SINEAD HOLLAND meets a man who’s clawed his way back from the brink of suicide - and is convinced people can learn to think themselves out of the depths of misery.
SUICIDE seemed like an option when Mark Newey reached rock bottom, so when he tells his desperate patients they can turn their lives around, he understands their despair.

Now content with a new career as a therapist, he stared into the abyss when his high-flying working life crashed.
The 50-year-old father of three from Arkesden had been the original “Mr Corporate” as the brains behind multi-national TV advertising campaigns for big businesses like Braun.
His career took him across the world, but the jet-set lifestyle meant he was spending just one day a week at home with wife of 23 years Vicki and their then young daughters.
He said: “It was very much corporate – travelling all over the place. It took me quite a long while to realise it just wasn’t what I enjoyed doing. So I actually walked out of an extremely well-paid job with nothing to go to.”
He confessed his wife was horrified: “That was about 13-14 years ago. I think she knew I wasn’t happy and that’s something I always say to my clients, ‘You spend 80 per cent of your life at work, so if it’s not right, that’s something you have to look at.’ That comes from the heart because I walked out of a very well-paid job.”
His next step was to set up a Cambridge-based training company. Initially, the project was successful, with a workforce of 29 people, but when a major contractor failed to pay, the business went bust – and Mark was devastated.
He said: “I took it very personally – effectively I had a breakdown. For a period of six months, I just cannot tell you what I was doing. I was on the floor. There’s no other way to put it, it was a breakdown.
“I had suicidal thoughts. It was all my fault – I should have spotted it coming... my self-esteem plummeted through the floor and I had no self-respect.”
While the family struggled simply to keep their home, Mark found himself drawn to a completely new field. His growing appreciation of hypnotherapy and neuro-linguistic programming – or, as he describes it, “the art and the science of how the mind works” – not only brought personal salvation but, finally, fresh and fulfilling work.
In the 10 years since those dark days, his Winning Minds clinic, based in Emson Close, Saffron Walden, has clearly become more of a vocation than a way of paying the bills.
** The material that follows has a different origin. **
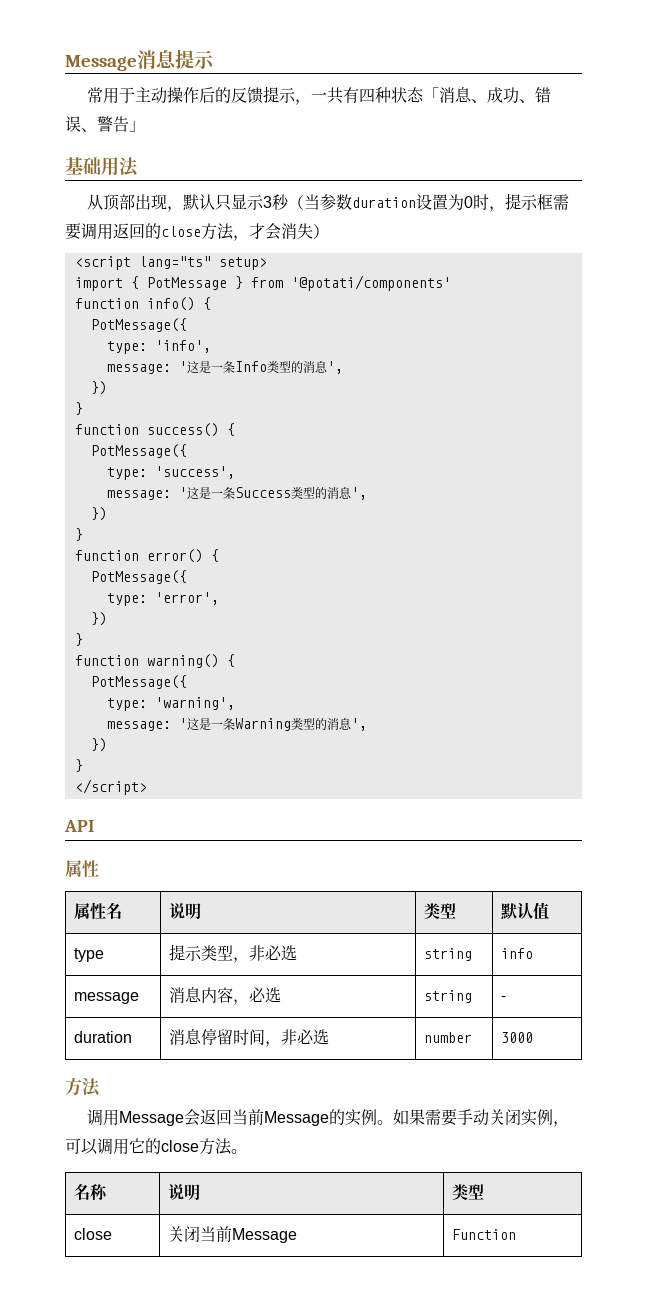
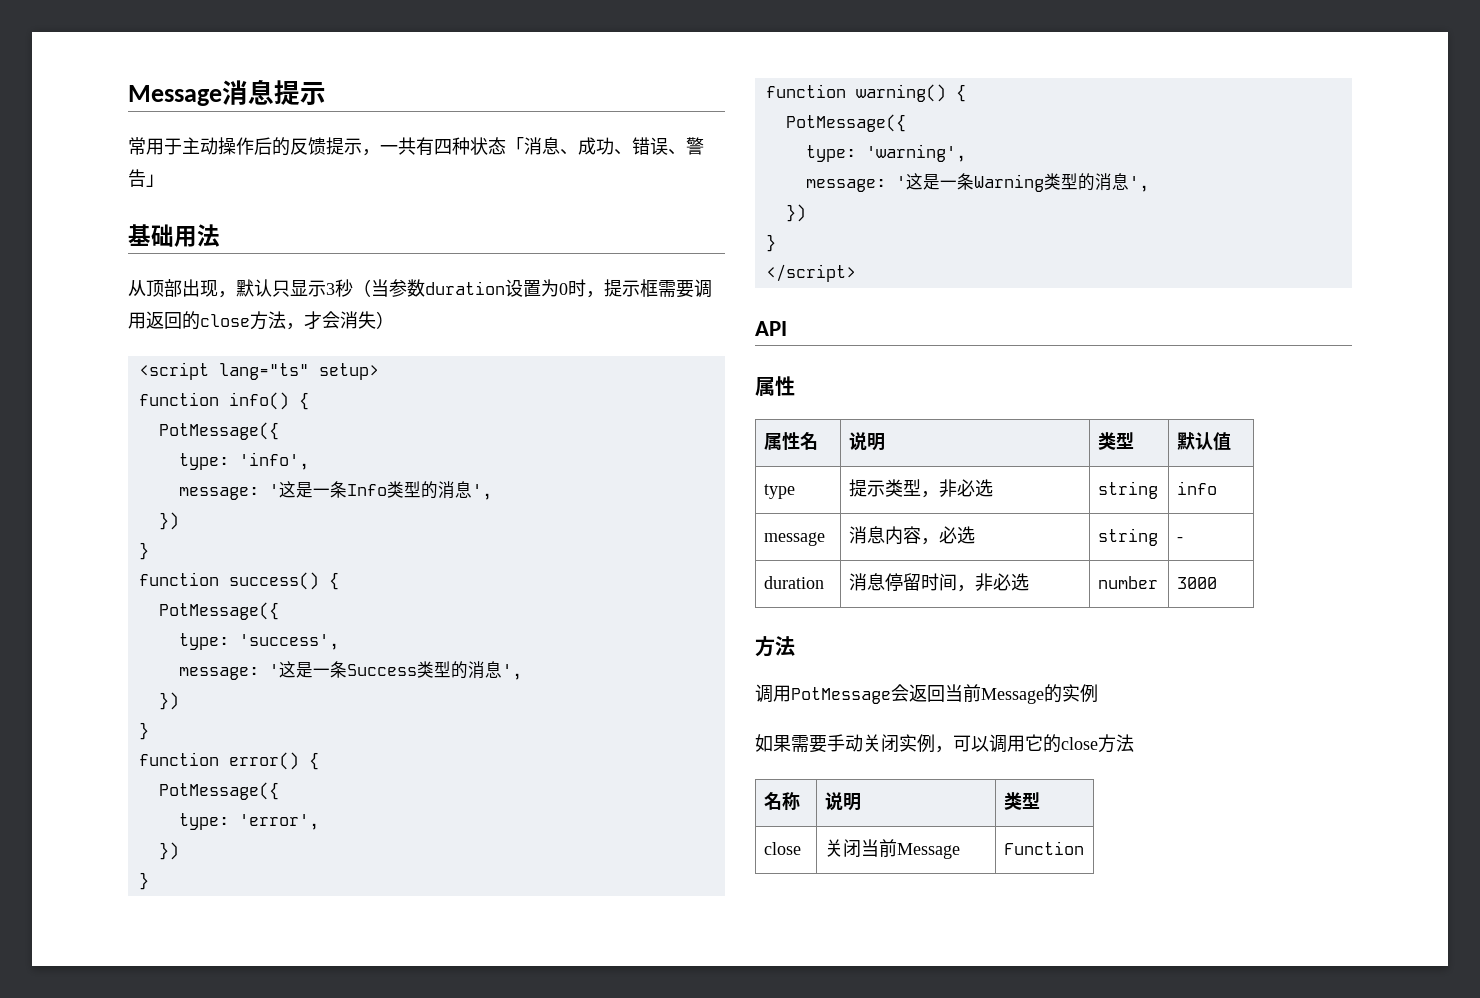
- import { PotMessage } from '@potati/components'
- 调用Message会返回当前Message的实例。如果需要手动关闭实例，可以调用它的close方法。
+ 调用PotMessage会返回当前Message的实例
+ 如果需要手动关闭实例，可以调用它的close方法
The training – with its central message that we can reprogramme our minds and think differently – was his therapy: “It had such impact – it turned my life around.”
So now his mission is to bring that same relief and release to others trapped on the treadmill of modern life, suffering stress, anxiety, depression, anger and eating disorders.
He admitted: “I’m very understanding of sceptical views people have about this – because I was there.”
However, he said: “A lot of our problems come from the stressful nature of modern life. The way society is set up and the way capitalism is set up is that we’re made to always want more, and the problem with that is we’re then never happy with what we’ve got.
“A lot of my job is getting people to step off the treadmill and look at their life.”
In just two £295 sessions, he believes he can make most clients effect dramatic changes, even if they have already spent years in conventional counselling or taking anti-depressants. The key is their desire to move on.
Lately he has helped people who have lost their highly-pressurised, highly-paid jobs as a result of the recession, but as he looks to the future, his focus is increasingly on preventing problems.
He now regrets that his daughters Alex, 21, who is reading medicine at Cardiff, Jasmine, who is 18 and about to take a gap year before embarking on a sports design and engineering course at Loughborough University, and 13-year-old Antonia witnessed his own troubles and would like to do more to help other youngsters.
A programme of school and university seminars is one option under consideration and he has issued an open invitation to head teachers to get in touch. He said: “Childhood and adolescent programming is fundamental to how we see life as an adult.”
He also wants, in an increasingly fractured world, to build a sense of community and is setting up a series of workshops and an online forum to offer support to many more people.
He said: “I want to workshop myself out of business. As a therapist, one of the things I find really frustrating is I can only see one person at a time, but I know it can be done with 10, 20, 30 – 100 people in the room.”